Она смотрит на меня с удивлением. Нет, с отвращением она смотрит. Так разглядывают таракана. Вот он выполз из-под кухонной плиты, весь из себя хитинистый и мерзкий, шевелит усами, перебирает лапками. И ты, конечно, раздавишь его, прямо сейчас раздавишь, но даешь себе секундочку просто посмотреть, поудивляться, какой только мерзостью не полнится матушка Земля.
– Это тебе надо. – Катюша неумолима. – Вот садись. – Подошва ее домашнего тапочка нависает надо мной и безжалостно опускается. – И пиши.
Я раздавлен. Мой хитиновый панцирь лопнул. Мелкая кашица внутренностей размазалась по полу. Усов не осталось, лапки еще подрагивают, остальное уже мертво. Удивление исчезает с лица Катюши, остается только брезгливость. Она гасит на кухне свет, я остаюсь в темноте. Нужно бы доесть макароны, пока не слиплись. И выйти из окна.
Не выхожу.
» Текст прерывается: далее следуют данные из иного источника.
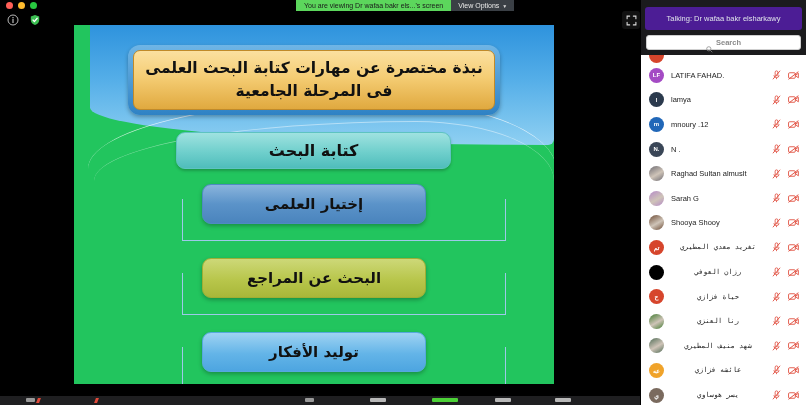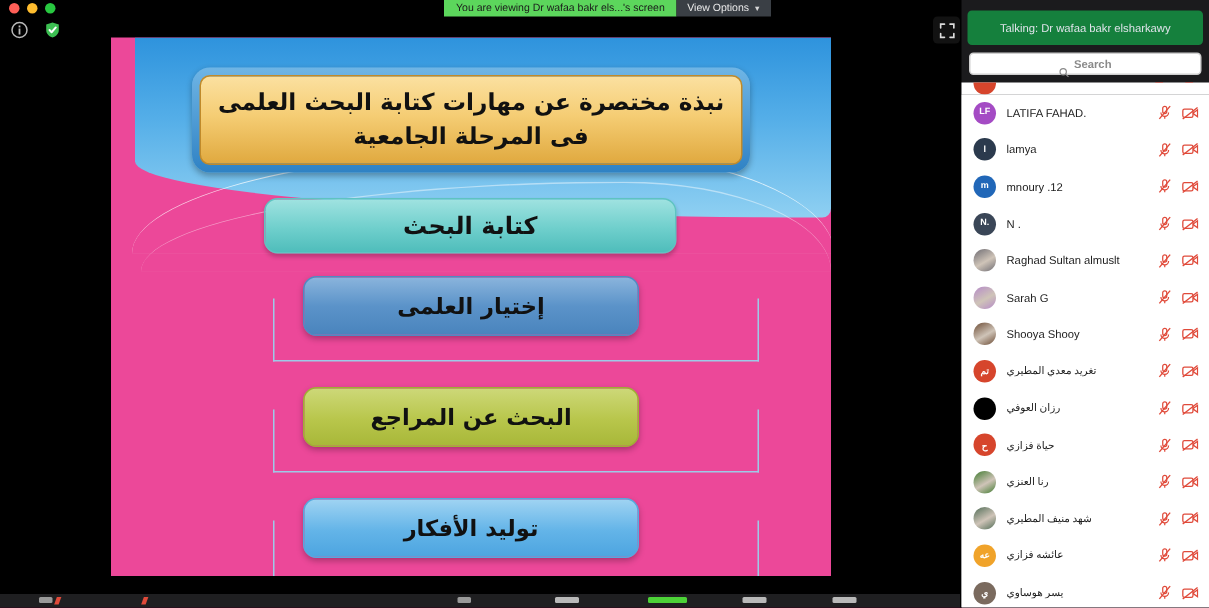--- a/index.html
+++ b/index.html
@@ -137,7 +137,7 @@
     display: flex; flex-direction: column;
   }
   .talking {
-    margin: 7px 4px 5px 4px; background: #15803d;
+    margin: 7px 4px 5px 4px; background: #4c1d95;
     border-radius: 3px; height: 23px;
     display: flex; align-items: center; justify-content: center;
     color: #dfe3ea; font-size: 7.5px; white-space: nowrap;

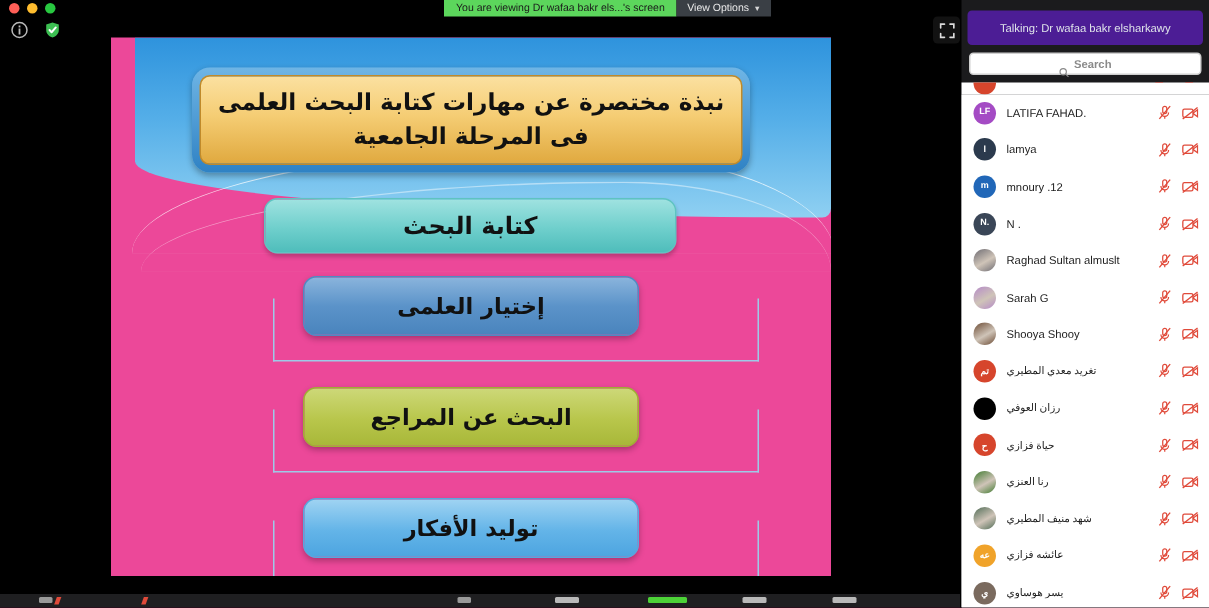--- a/index.html
+++ b/index.html
@@ -54,7 +54,7 @@
   .slide {
     position: absolute; left: 74px; top: 14px;
     width: 480px; height: 359px;
-    background: #ec4899; overflow: hidden;
+    background: #22c55e; overflow: hidden;
   }
   
   .banner {

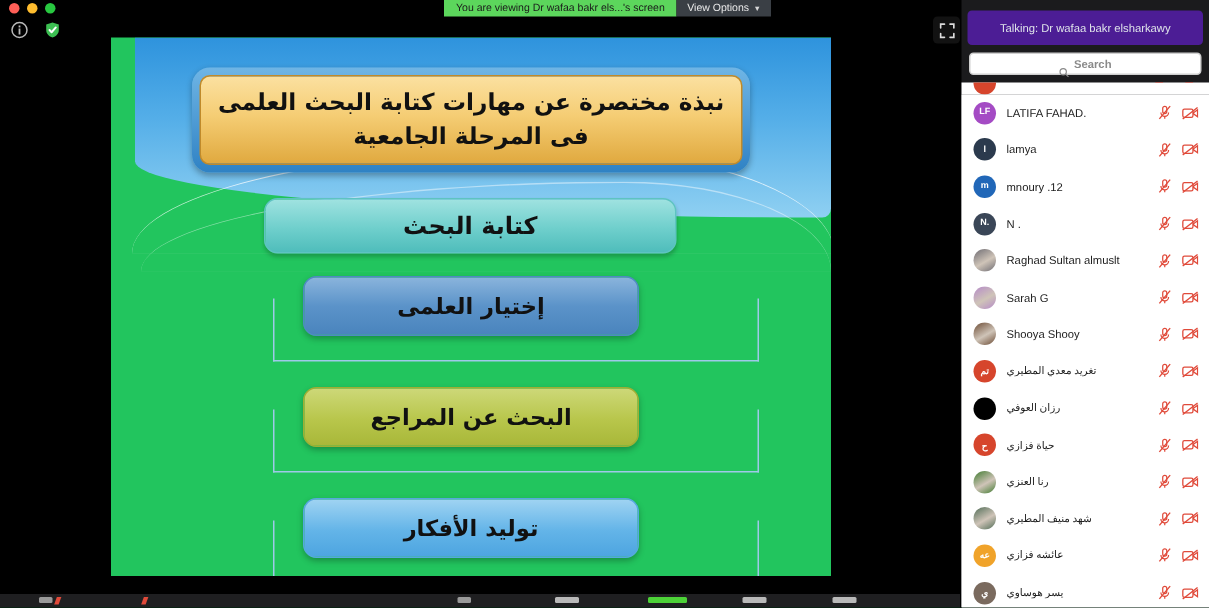--- a/index.html
+++ b/index.html
@@ -164,7 +164,7 @@
     flex: 1; font-size: 7.5px; color: #1c1c1c;
     white-space: nowrap; overflow: hidden; text-overflow: ellipsis;
   }
-  .pname.rtl { direction: rtl; text-align: left; font-family: Liberation Serif, serif; font-size: 7px; }
+  .pname.rtl { direction: rtl; text-align: center; font-family: Liberation Mono, monospace; font-size: 7px; }
   .picons { display: flex; gap: 7px; align-items: center; flex: 0 0 auto; }
   .picons svg { display: block; }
Макароны с тоскливым всхлипом канули в бездонный слив унитаза, только алая пленочка подливки блеснула на прощание и скрылась в недрах канализации. А я остался. Постоял немного в пустом коридоре. Обои, потемневшие от времени, тихонько поскрипывали, и казалось, будто это дом дышит неглубоко и чуть слышно, как уходящий старик, еще тут, а на деле уже нет, на деле уже далеко-далеко, отсюда не увидать.
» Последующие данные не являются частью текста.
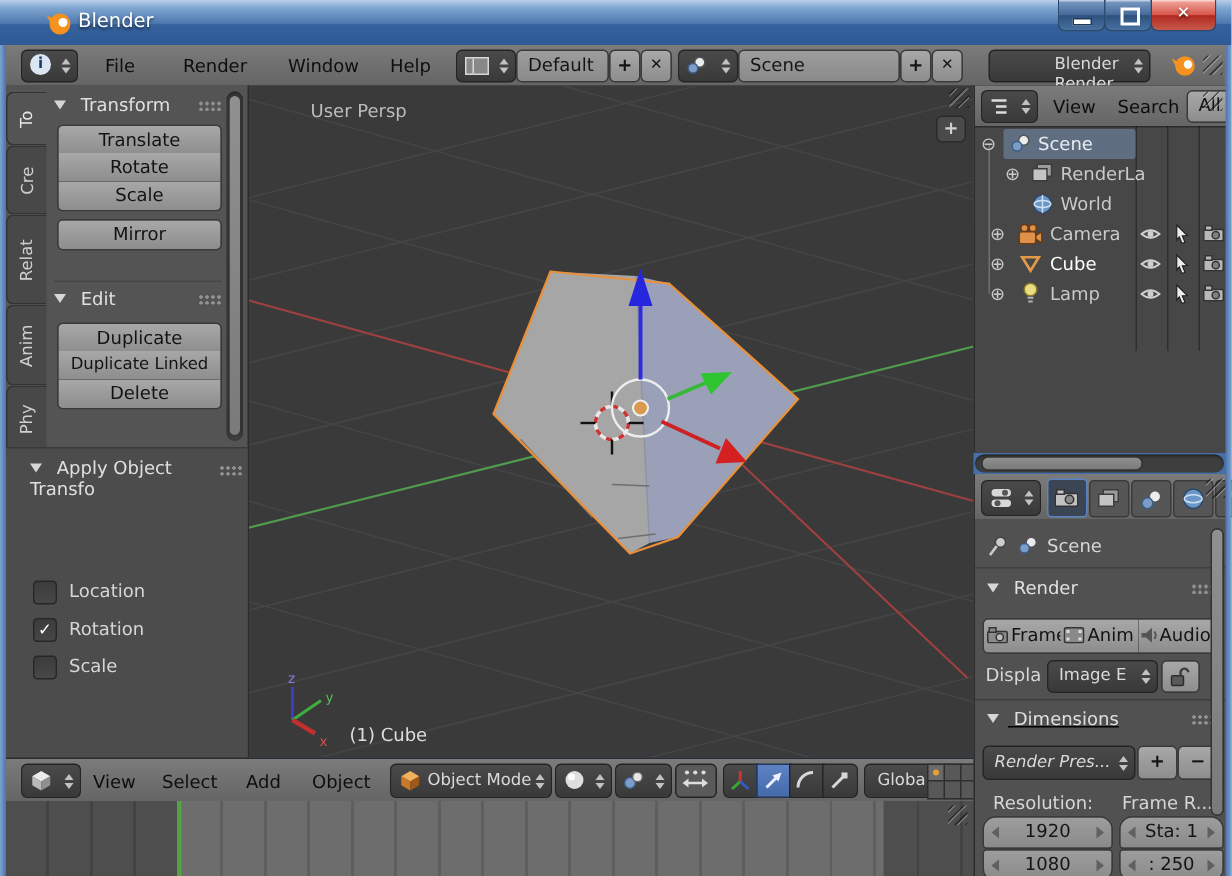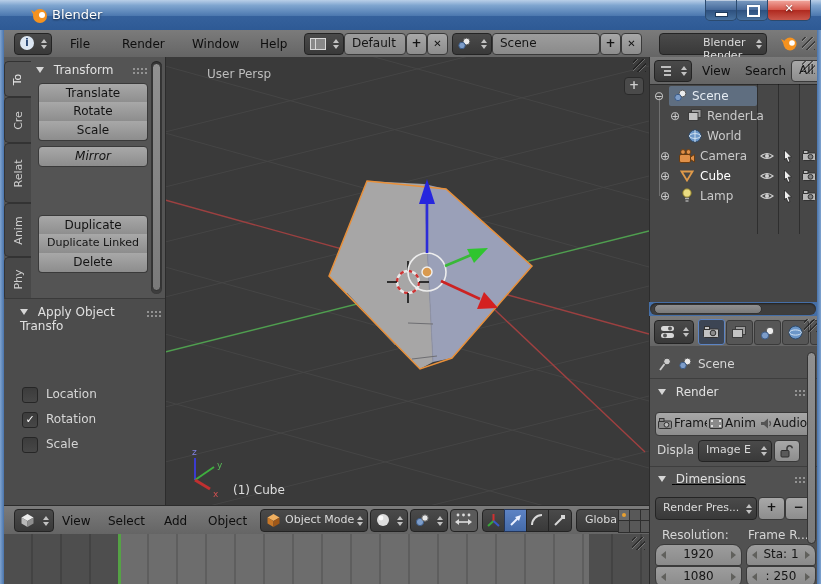--- a/index.html
+++ b/index.html
@@ -236,7 +236,7 @@
   <div class="abs btn-light" style="left:34px;top:26px;width:108px;height:19px;line-height:18px;border-radius:4px 4px 0 0;">Translate</div>
   <div class="abs btn-light" style="left:34px;top:45px;width:108px;height:19px;line-height:18px;border-radius:0;border-top:none;">Rotate</div>
   <div class="abs btn-light" style="left:34px;top:64px;width:108px;height:19px;line-height:18px;border-radius:0 0 4px 4px;border-top:none;">Scale</div>
-  <div class="abs btn-light" style="left:34px;top:89px;width:108px;height:19px;line-height:18px;font-style:italic;">Mirror</div>
+  <div class="abs btn-light" style="left:34px;top:89px;width:108px;height:19px;line-height:18px;">Mirror</div>
 
   <div class="abs btn-light" style="left:34px;top:158px;width:108px;height:19px;line-height:18px;border-radius:4px 4px 0 0;">Duplicate</div>
   <div class="abs btn-light" style="left:34px;top:177px;width:108px;height:19px;line-height:18px;border-radius:0;border-top:none;font-size:11px;">Duplicate Linked</div>

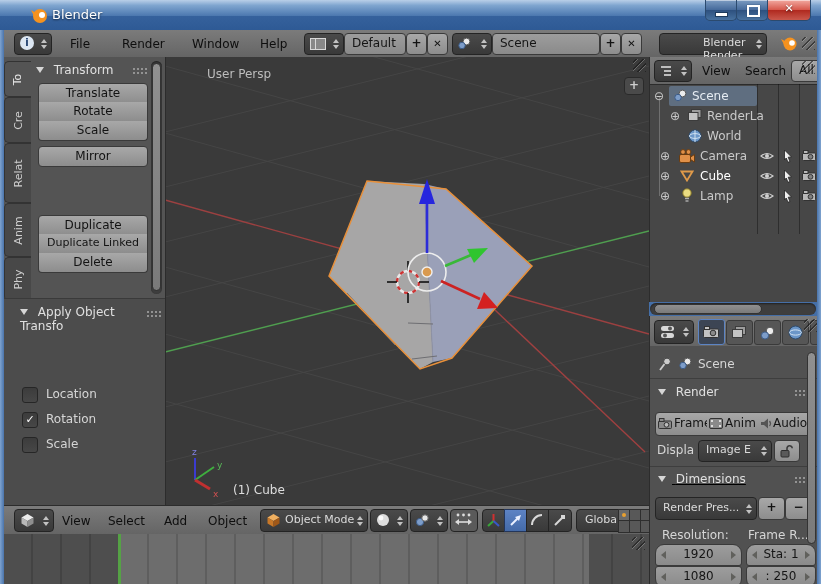--- a/index.html
+++ b/index.html
@@ -238,6 +238,11 @@
   <div class="abs btn-light" style="left:34px;top:64px;width:108px;height:19px;line-height:18px;border-radius:0 0 4px 4px;border-top:none;">Scale</div>
   <div class="abs btn-light" style="left:34px;top:89px;width:108px;height:19px;line-height:18px;">Mirror</div>
 
+  <div class="abs" style="left:32px;top:130px;width:112px;height:16px;border-top:1px solid #464646;padding-top:4px;">
+    <span class="parrow"></span>
+    <span class="panel-title">Edit</span>
+    <span class="abs dots" style="right:0;top:8px;"></span>
+  </div>
   <div class="abs btn-light" style="left:34px;top:158px;width:108px;height:19px;line-height:18px;border-radius:4px 4px 0 0;">Duplicate</div>
   <div class="abs btn-light" style="left:34px;top:177px;width:108px;height:19px;line-height:18px;border-radius:0;border-top:none;font-size:11px;">Duplicate Linked</div>
   <div class="abs btn-light" style="left:34px;top:196px;width:108px;height:19px;line-height:18px;border-radius:0 0 4px 4px;border-top:none;">Delete</div>

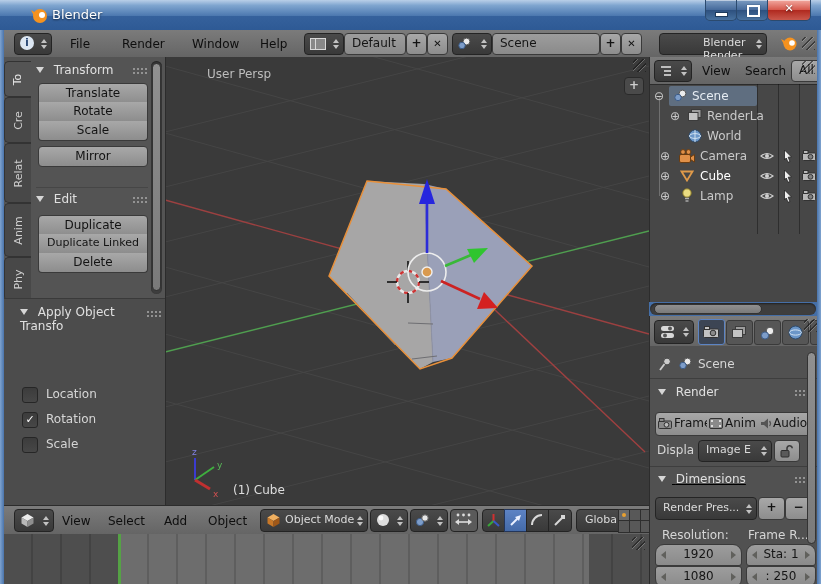--- a/index.html
+++ b/index.html
@@ -620,7 +620,7 @@
   </div>
   <div class="abs dots" style="left:144px;top:130px;"></div>
 
-  <div class="abs btn-dark" style="left:5px;top:151px;width:100px;height:21px;">
+  <div class="abs btn-dark" style="left:5px;top:151px;width:100px;height:21px;font-style:italic;">
     <span class="abs" style="left:7px;top:3px;font-size:11px;">Render Pres...</span>
     <span class="updn">
         <i class="u"></i>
Сколько лет этому дому? Сорок, наверное. Реновация пока не добралась до его влажных стен и углов с бархатцем плесени. Он еще стоит, неумолимый великан пяти дряхлых этажей. Старый-старый, скоро рухнешь от прицельного удара. Как их сносят? Разбирают? Взрывают? Бьют по стенам пудовыми молотками? Или как у Крапивина? Тяжелый шар безжалостной машины. И ребячий строй у хлипкой двери, мол, не пустим, не пустим к доброму другу могильщиков со стороны. Кажется, так это было. Читалось в школе, мечталось, что прилетит вдруг волшебник в голубом самолете по имени Сережка, унесет в страну, где нет мудацких одноклассников, стервы класснухи и сумасшедшей матушки, прости Боже душу ее грешную. И меня прости.